# Shelf life for eclairs



## olivias (Jan 8, 2017)

Hi,

Can you tell me how long I can keep my eclairs or choux after they filled? I am finding different information about this, like: in a bakery they keep them for only 24 hour, or the best time is up to 8 hours. Is that correct? 

Thank you!


----------



## zeppo shanski (Dec 4, 2016)

1 day at my house. If that.


----------



## olivias (Jan 8, 2017)

Zeppo Shanski said:


> 1 day at my house. If that.


I see, thank you


----------



## chefross (May 5, 2010)

OliviaS said:


> Hi,
> 
> Can you tell me how long I can keep my eclairs or choux after they filled? I am finding different information about this, like: in a bakery they keep them for only 24 hour, or the best time is up to 8 hours. Is that correct?
> 
> Thank you!


I don't know where you are getting your information from.
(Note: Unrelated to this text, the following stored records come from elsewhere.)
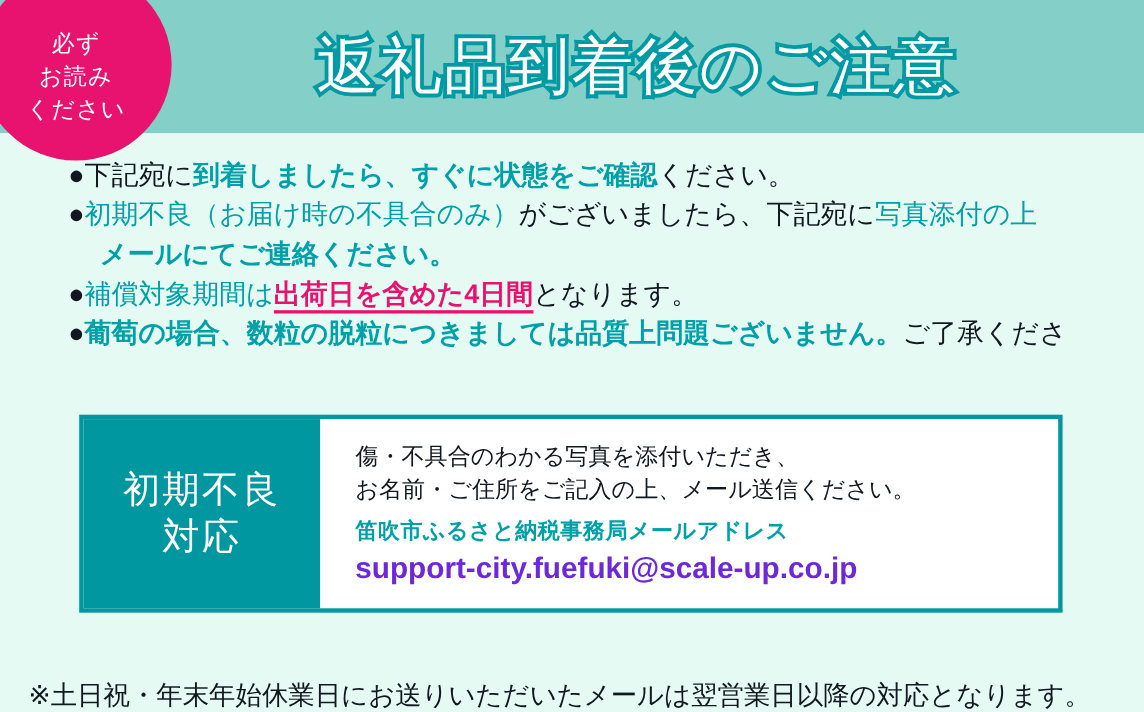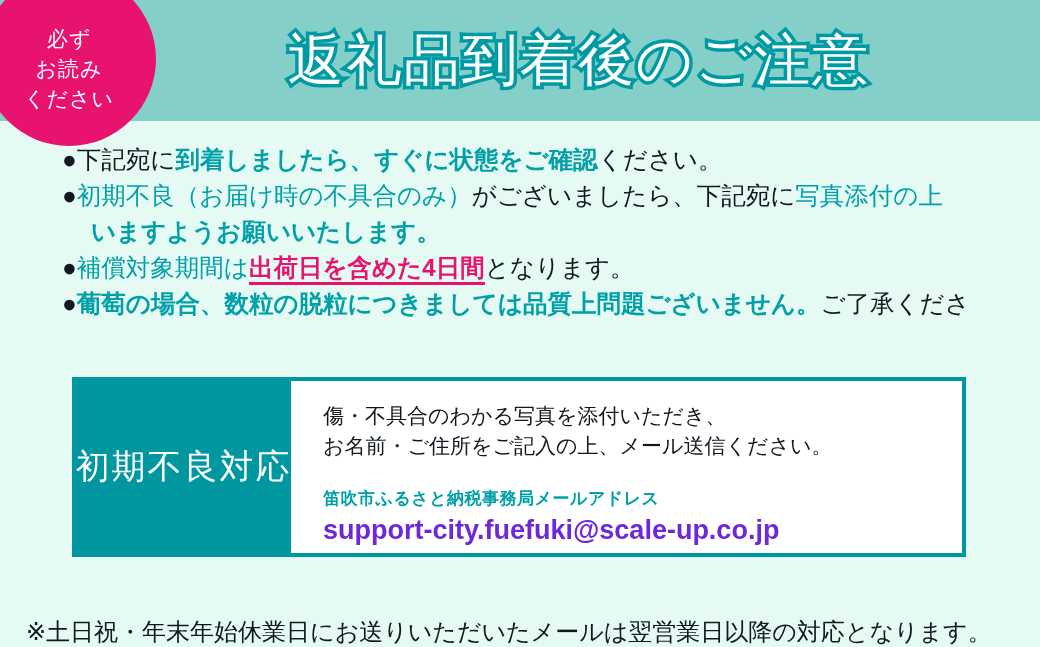--- a/index.html
+++ b/index.html
@@ -203,7 +203,7 @@
       <span class="bullet">●</span><span class="t-tealn">初期不良（お届け時の不具合のみ）</span><span class="t-dark">がございましたら、下記宛に</span><span class="t-tealn">写真添付の上</span>
     </div>
     <div class="list-row indent">
-      <span class="t-teal">いますようお願いいたします。</span>
+      <span class="t-teal">メールにてご連絡ください。</span>
     </div>
 
     <div class="list-row">

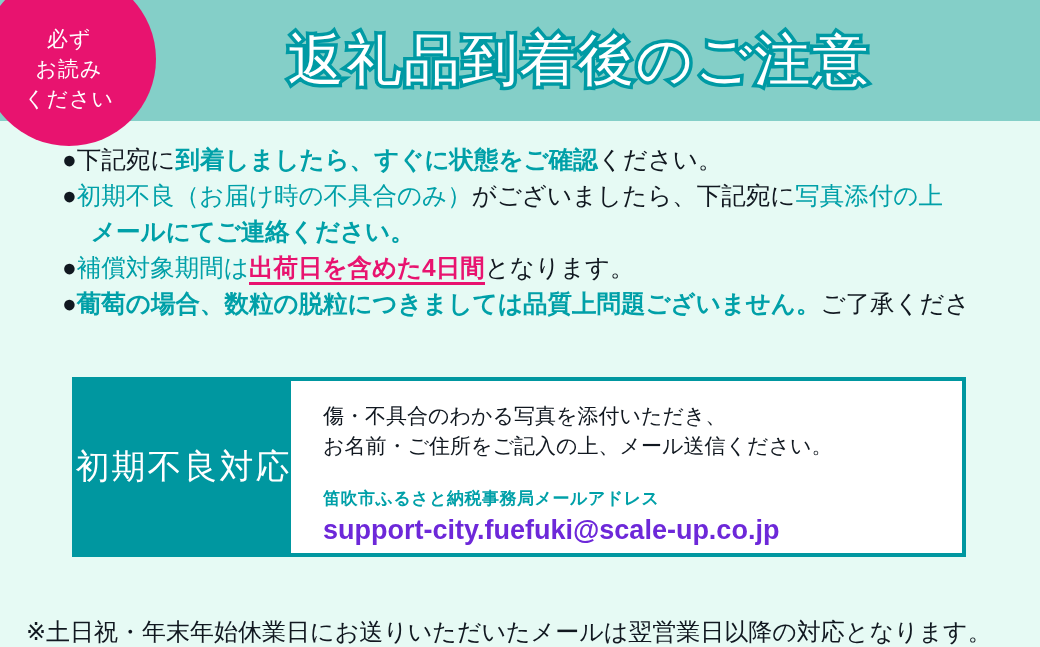--- a/index.html
+++ b/index.html
@@ -125,7 +125,7 @@
     background: #0097a0;
     color: #ffffff;
     display: flex;
-    flex-direction: row;
+    flex-direction: column;
     align-items: center;
     justify-content: center;
     flex: 0 0 215px;

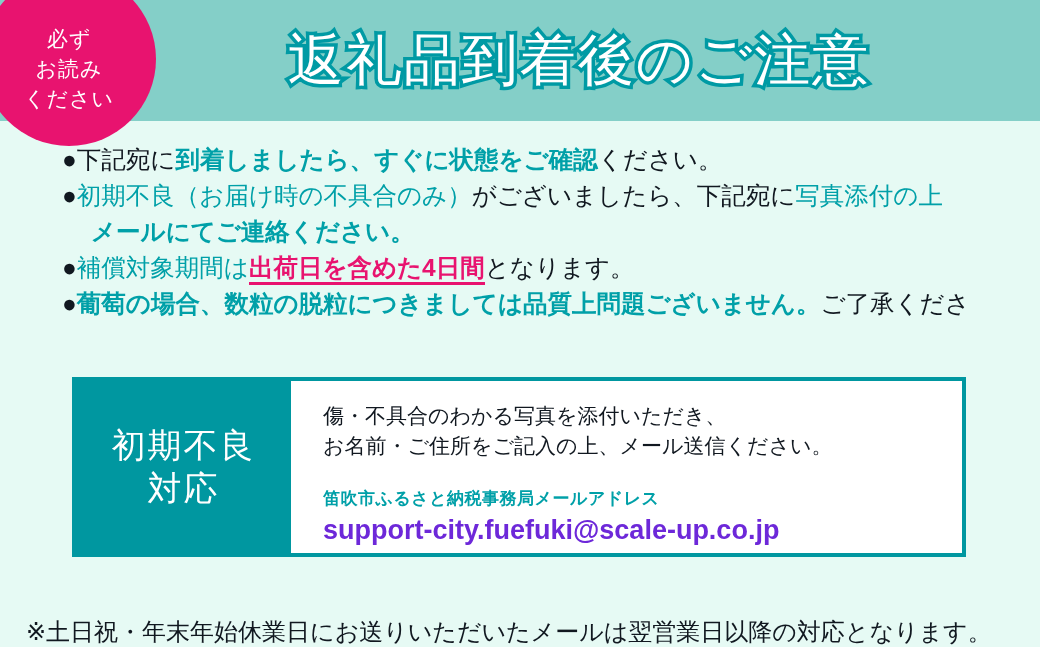--- a/index.html
+++ b/index.html
@@ -148,8 +148,8 @@
     white-space: nowrap;
   }
   .ir-org {
-    margin-top: 26px;
-    font-size: 17px;
+    margin-top: 8px;
+    font-size: 20px;
     color: #00a0a8;
     font-weight: bold;
     white-space: nowrap;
Eclairs, made correctly, and filled, will, in fact, be shelf stable for up to 3 days or more.

Been there and done that.

The issue is the filling in that it will cause moisture leaking into the shell making for a limp product.

The crust on the shell if baked correctly will hold the pastry creme well.
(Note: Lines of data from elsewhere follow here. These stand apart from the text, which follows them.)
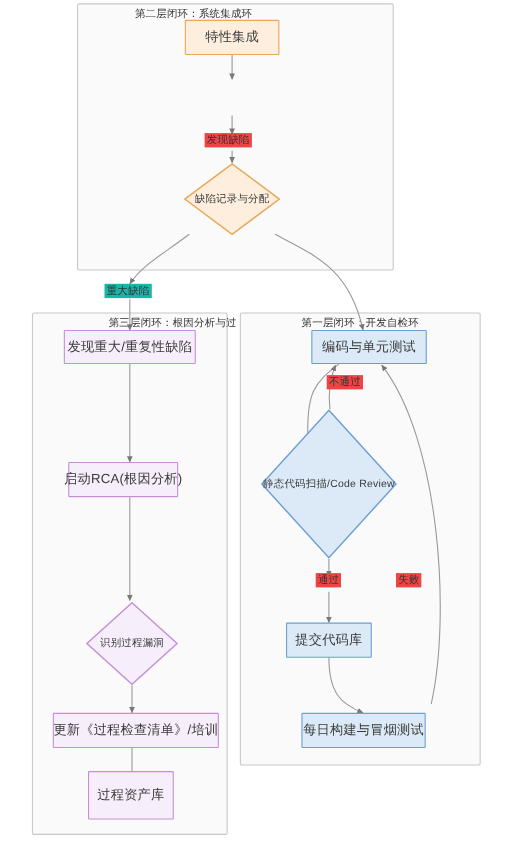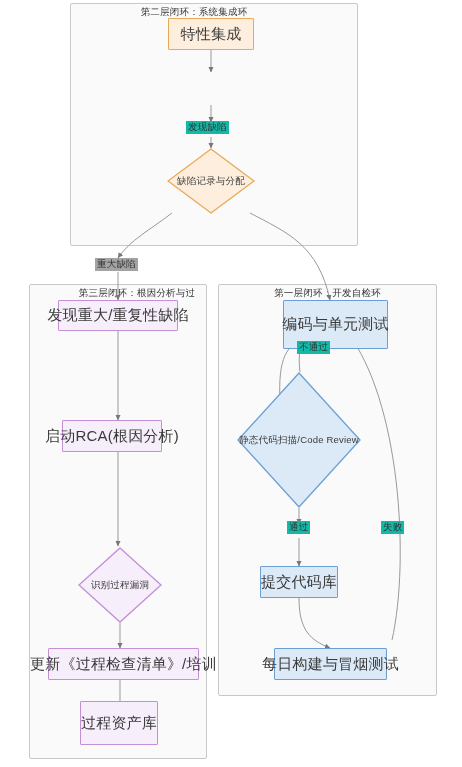--- a/index.html
+++ b/index.html
@@ -68,7 +68,7 @@
 <div id="canvas">
 
   <div class="cluster" style="left:70px;top:3px;width:288px;height:243px;"></div>
-  <div class="cluster-title" style="left:76px;top:6px;width:236px;">第二层闭环：系统集成环</div>
+  <div class="cluster-title" style="left:58px;top:6px;width:236px;">第二层闭环：系统集成环</div>
 
   <div class="cluster" style="left:29px;top:284px;width:178px;height:475px;"></div>
   <div class="cluster-title" style="left:29px;top:287px;width:216px;">第三层闭环：根因分析与过</div>

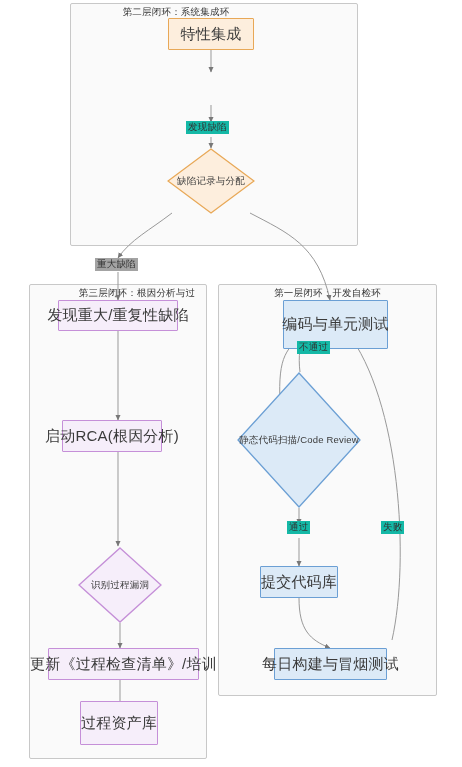--- a/index.html
+++ b/index.html
@@ -31,7 +31,7 @@
     position:absolute;
     box-sizing:border-box;
     display:flex;align-items:center;justify-content:center;
-    font-size:15px;
+    font-size:12px;
     line-height:1.1;
     white-space:nowrap;
     border-radius:1px;

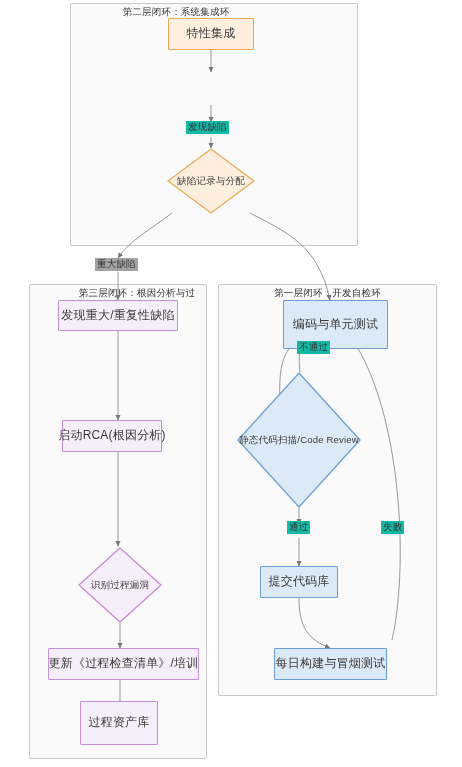--- a/index.html
+++ b/index.html
@@ -60,7 +60,7 @@
     white-space:nowrap;
     letter-spacing:.2px;
   }
-  .edge-label.on-gray{background:#14b8a6;}
+  .edge-label.on-gray{background:#ef4444;}
 </style>
 </head>
 <body>

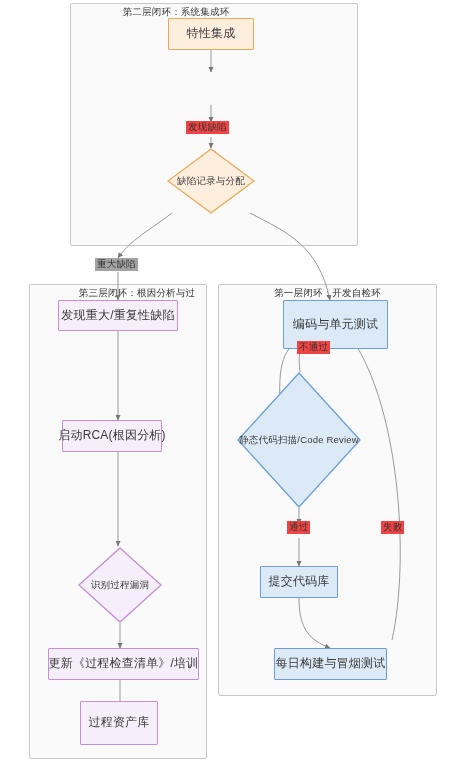--- a/index.html
+++ b/index.html
@@ -55,7 +55,7 @@
   .edge-label{
     position:absolute;
     font-size:9.5px;color:#333;
-    background:#a3a3a3;
+    background:#14b8a6;
     padding:0 2px;
     white-space:nowrap;
     letter-spacing:.2px;

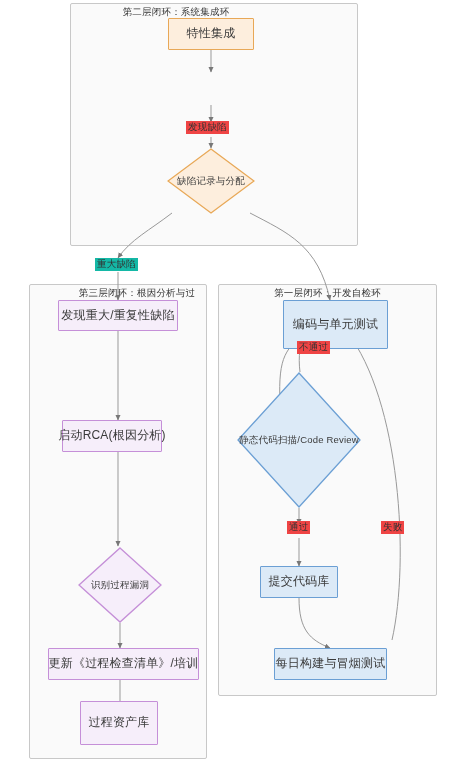--- a/index.html
+++ b/index.html
@@ -71,7 +71,7 @@
   <div class="cluster-title" style="left:58px;top:6px;width:236px;">第二层闭环：系统集成环</div>
 
   <div class="cluster" style="left:29px;top:284px;width:178px;height:475px;"></div>
-  <div class="cluster-title" style="left:29px;top:287px;width:216px;">第三层闭环：根因分析与过</div>
+  <div class="cluster-title" style="left:29px;top:287px;width:216px;padding-left:20px;">第三层闭环：根因分析与过</div>
 
   <div class="cluster" style="left:218px;top:284px;width:219px;height:412px;"></div>
   <div class="cluster-title" style="left:218px;top:287px;width:219px;">第一层闭环：开发自检环</div>

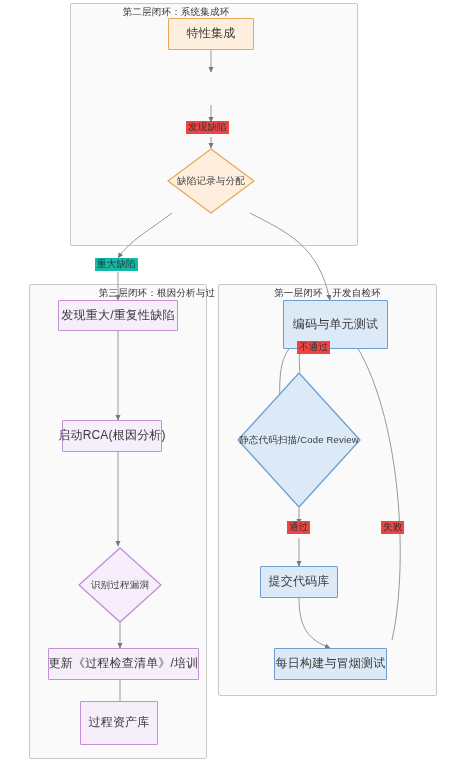--- a/index.html
+++ b/index.html
@@ -141,7 +141,7 @@
 
   <div class="node n-purple" style="left:80px;top:701px;width:78px;height:44px;">过程资产库</div>
 
-  <div class="node n-blue" style="left:283px;top:300px;width:105px;height:49px;">编码与单元测试</div>
+  <div class="node n-blue" style="left:283px;top:300px;width:105px;height:31px;">编码与单元测试</div>
 
   <div class="edge-label on-gray" style="left:297px;top:341px;">不通过</div>
 

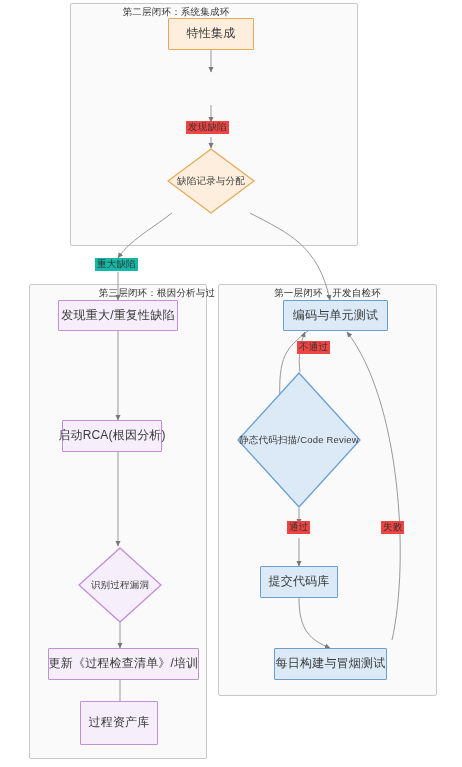--- a/index.html
+++ b/index.html
@@ -154,7 +154,7 @@
 
   <div class="edge-label on-gray" style="left:287px;top:521px;">通过</div>
 
-  <div class="edge-label on-gray" style="left:381px;top:521px;">失败</div>
+  <div class="edge-label on-gray" style="left:360px;top:521px;">失败</div>
 
   <div class="node n-blue" style="left:260px;top:566px;width:78px;height:32px;">提交代码库</div>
And, I might add, that unfilled eclairs can be frozen for up to a month, defrosted and filled.


----------



## chefwriter (Oct 31, 2012)

I'll go with ChefRoss' answer since I have no experience with eclairs other than eating them. But I am curious to know why you need a shelf life. Like Zeppo, eclairs never last for more than a day in my house, if that long. I don't see them lasting long at my local bakeries either. 

Are you making them at home or do they not sell right away?


----------



## olivias (Jan 8, 2017)

I guess I will have to rephrase my question - what the best time for consumption will be? Sure they can last 3 days, but they will get saugy from the pastry cream, no? Let's say in a pastry shop what they will do if they didn't sell eclairs in 24 hours or today, will they keep them for sale tomorrow? Or get rid of them?


----------



## flipflopgirl (Jun 27, 2012)

I am in south Texas so I look at things differently than most.

One maybe stretch to two days if kept in a cool dry place.

IME they are so much better when fresh.

Altho you can make as many shells as you think you will need for the week and just fill and glaze every morning....any left at the end of the day would be bagged and taken home.

In south Texas...

/img/vbsmilies/smilies/smile.gif

mimi


----------



## berndy (Sep 18, 2010)

In most restaurants Croquembouche or chocolate profiteroles are served only the day they are filled.

Croquembouche or profiteroles are the same as eclairs, just round instead of long.

We usually made only a small amount and most of the time they were all sold by the end of the day. Any leftovers were eaten by the wait staff and never made it back into the kitchen.

In a pastry shop I would  have a few filled for display only  and fill  them to fresh as I sell them..

And make  sign for all to see :" All orders placed the day before get a 10 % discount "


----------



## olivias (Jan 8, 2017)

flipflopgirl said:


> I am in south Texas so I look at things differently than most.
> One maybe stretch to two days if kept in a cool dry place.
> IME they are so much better when fresh.
> Altho you can make as many shells as you think you will need for the week and just fill and glaze every morning....any left at the end of the day would be bagged and taken home.
> ...


Thank you!


----------



## olivias (Jan 8, 2017)

berndy said:


> In most restaurants Croquembouche or chocolate profiteroles are served only the day they are filled.
> Croquembouche or profiteroles are the same as eclairs, just round instead of long.
> We usually made only a small amount and most of the time they were all sold by the end of the day. Any leftovers were eaten by the wait staff and never made it back into the kitchen.
> In a pastry shop I would have a few filled for display only and fill them to fresh as I sell them..
> And make sign for all to see :" All orders placed the day before get a 10 % discount "


Thank you! That makes total sense to me


----------